To guide teachers in their assessment and evaluation of student learning, the achievement chart provides “criteria” and “descriptors” within each of the four categories of knowledge and skills.

A set of criteria is identified for each category in the achievement chart. The criteria are subsets of the knowledge and skills that define the category. The criteria identify the aspects of student performance that are assessed and/or evaluated, and they serve as a guide to what teachers look for.
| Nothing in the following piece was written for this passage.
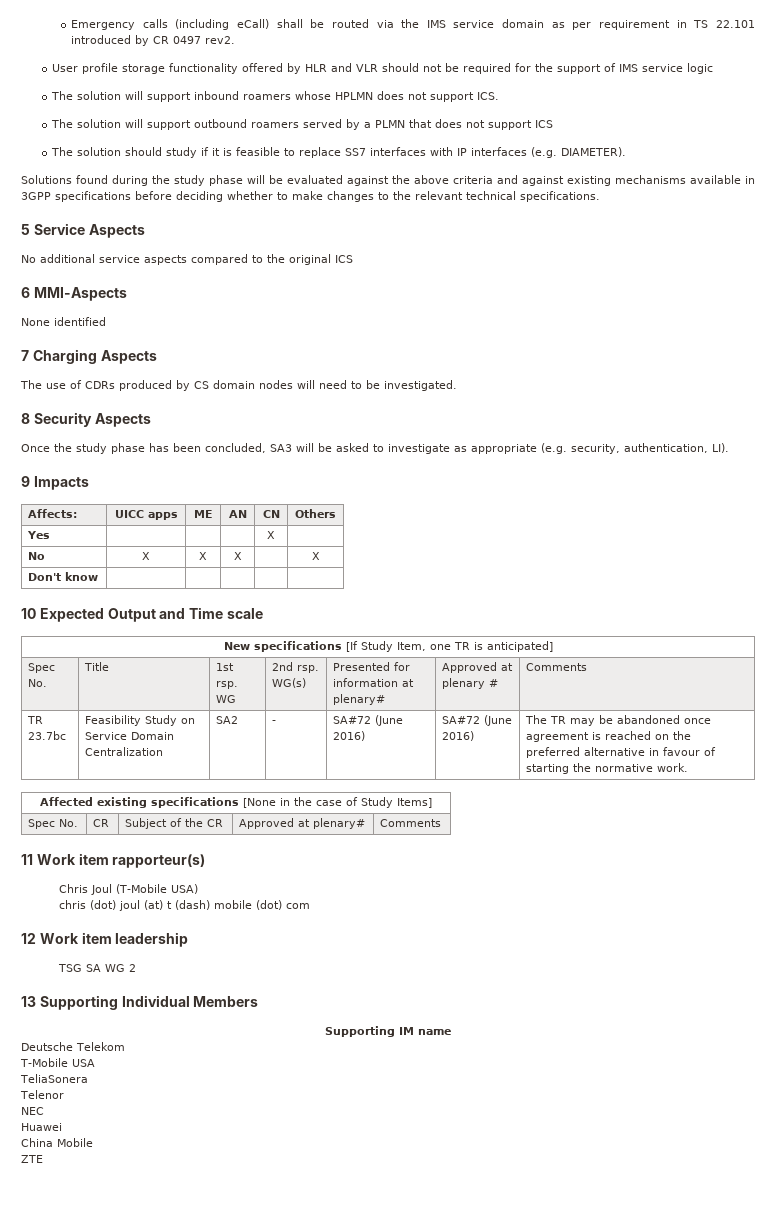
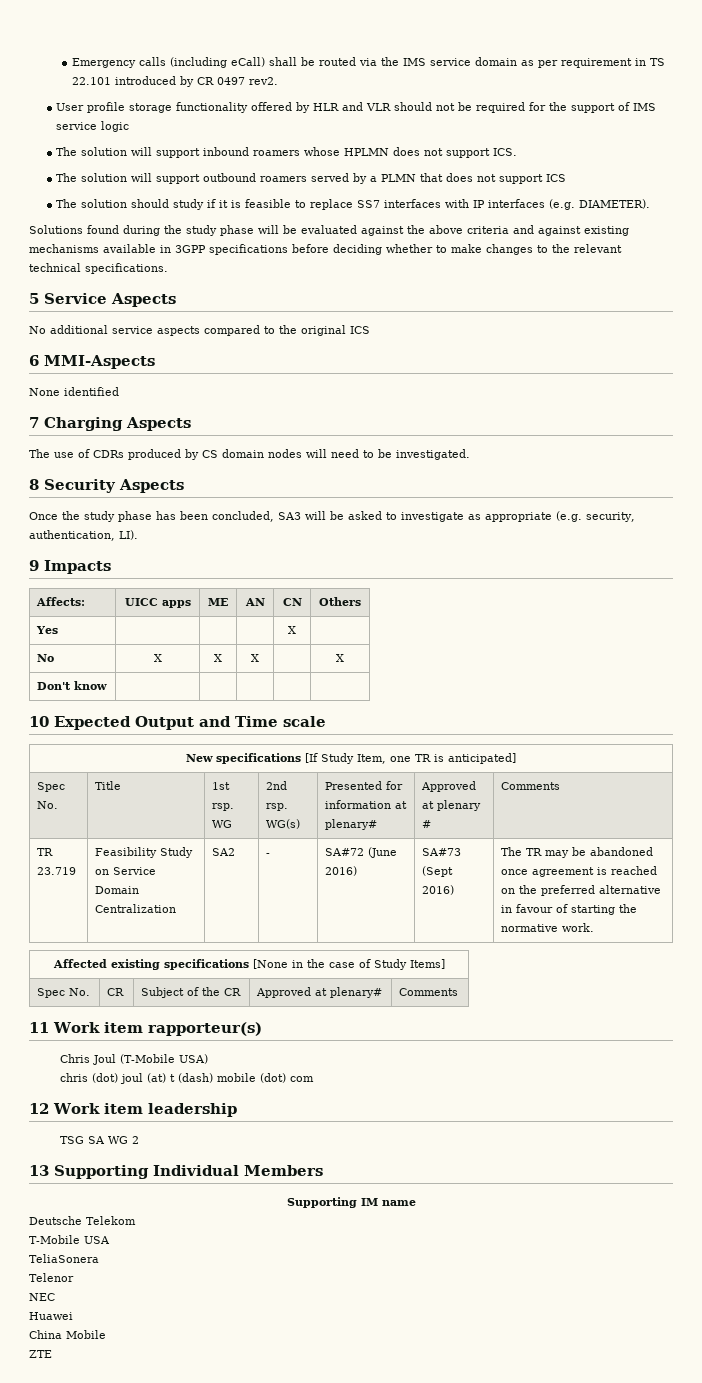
- TR 23.7bc | Feasibility Study on Service Domain Centralization | SA2 | - | SA#72 (June 2016) | SA#72 (June 2016) | The TR may be abandoned once agreement is reached on the preferred alternative in favour of starting the normative work.
+ TR 23.719 | Feasibility Study on Service Domain Centralization | SA2 | - | SA#72 (June 2016) | SA#73 (Sept 2016) | The TR may be abandoned once agreement is reached on the preferred alternative in favour of starting the normative work.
In the Grade 9 science course, the criteria for each category are as follows:

Knowledge and Understanding

  • knowledge of content (e.g., facts, terminology, definitions)
  • understanding of content (e.g., concepts, ideas, theories, principles, procedures, processes)
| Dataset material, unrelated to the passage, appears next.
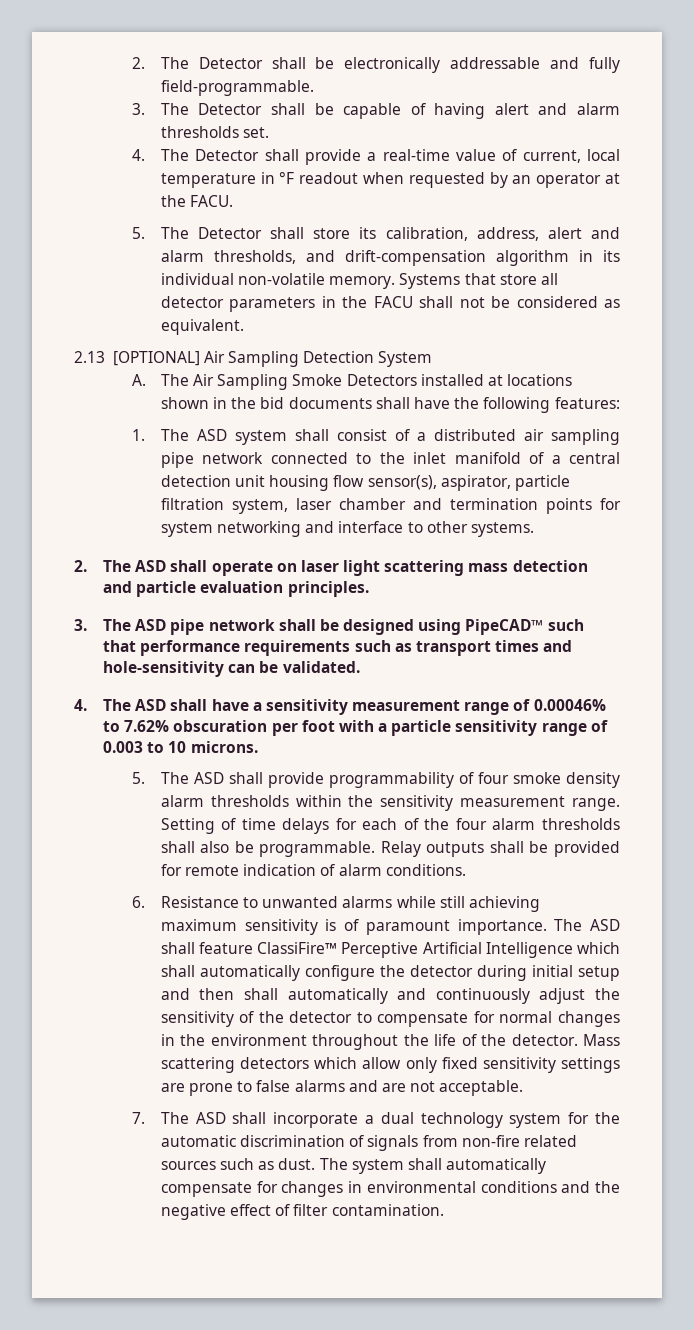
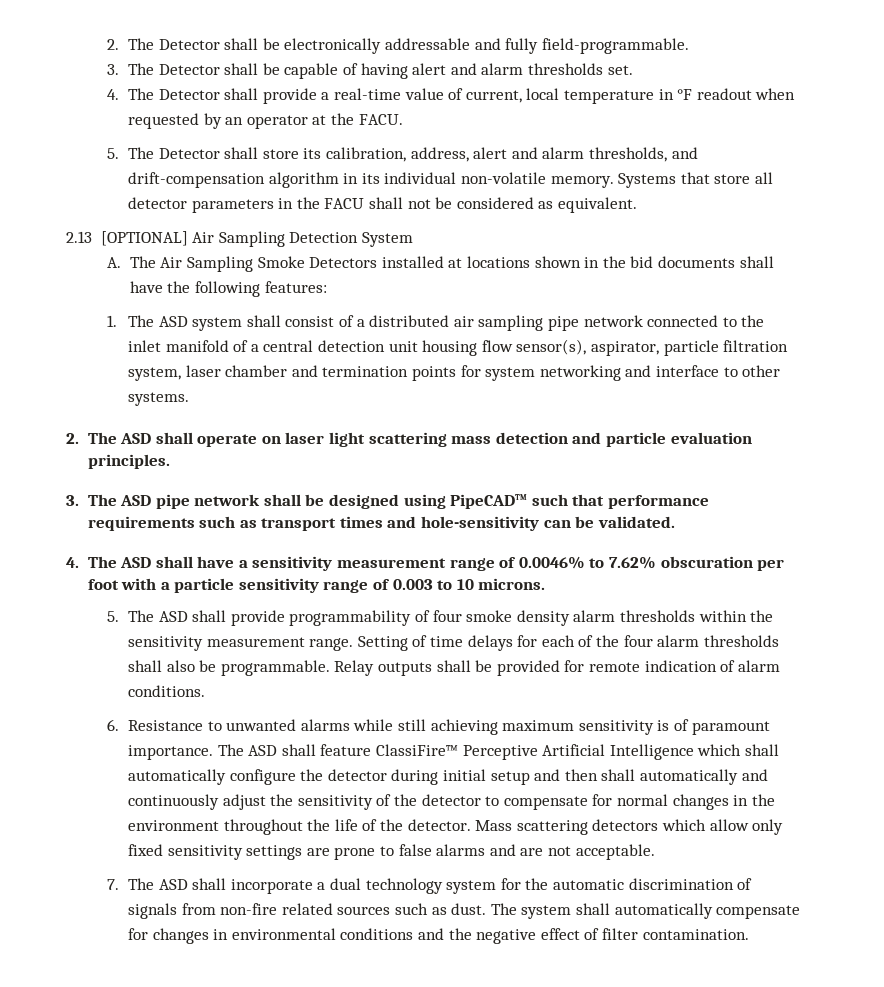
- 4. The ASD shall have a sensitivity measurement range of 0.00046% to 7.62% obscuration per foot with a particle sensitivity range of 0.003 to 10 microns.
+ 4. The ASD shall have a sensitivity measurement range of 0.0046% to 7.62% obscuration per foot with a particle sensitivity range of 0.003 to 10 microns.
Thinking and Investigation

  • use of initiating and planning skills and strategies (e.g., formulating questions, identifying problems, developing hypotheses, scheduling, selecting strategies and resources, developing plans)
  • use of processing skills and strategies (e.g., performing and recording; gathering evidence and data; examining different points of view; selecting tools, equipment, materials, and technology; observing; manipulating materials; proving)
  • use of critical/creative thinking processes, skills, and strategies (e.g., analysing, interpreting, problem solving, evaluating, forming and justifying conclusions on the basis of evidence, developing solutions, considering diverse perspectives)

Communication

  • expression and organization of ideas and information in oral, visual, and/or written forms (e.g., diagrams, models, articles, project journals, reports)
  • communication for different audiences (e.g., peers, adults, community members) and purposes (e.g., to inform, to persuade) in oral, visual, and/or written forms
  • use of conventions, vocabulary, and terminology of the discipline in oral, visual, and written forms (e.g., symbols, formulas, International System of Units)

Application

  • application of knowledge and skills (e.g., concepts and processes; procedures related to the safe use of tools, equipment, materials, and technology; investigation skills) in familiar contexts
  • transfer of knowledge and skills (e.g., concepts and processes, safe use of equipment and technology, investigation skills) to new contexts
  • making connections within and between various contexts (e.g., connections between sciences; connections to everyday and real-life situations; connections among concepts within science; connections involving use of prior knowledge and experience; connections among science and other disciplines, including other STEM [science, technology, engineering, and mathematics] subjects)
  • proposing courses of practical action to deal with problems relating to our changing world

Descriptors indicate the characteristics of the student’s performance, with respect to a particular criterion, on which assessment or evaluation is focused. Effectiveness is the descriptor used for each criterion in the Thinking and Investigation, Communication, and Application categories. What constitutes effectiveness in any given performance task will vary with the particular criterion being considered. Assessment of effectiveness may therefore focus on a quality such as appropriateness, clarity, accuracy, precision, logic, relevance, significance, fluency, flexibility, depth, or breadth, as appropriate for the particular criterion.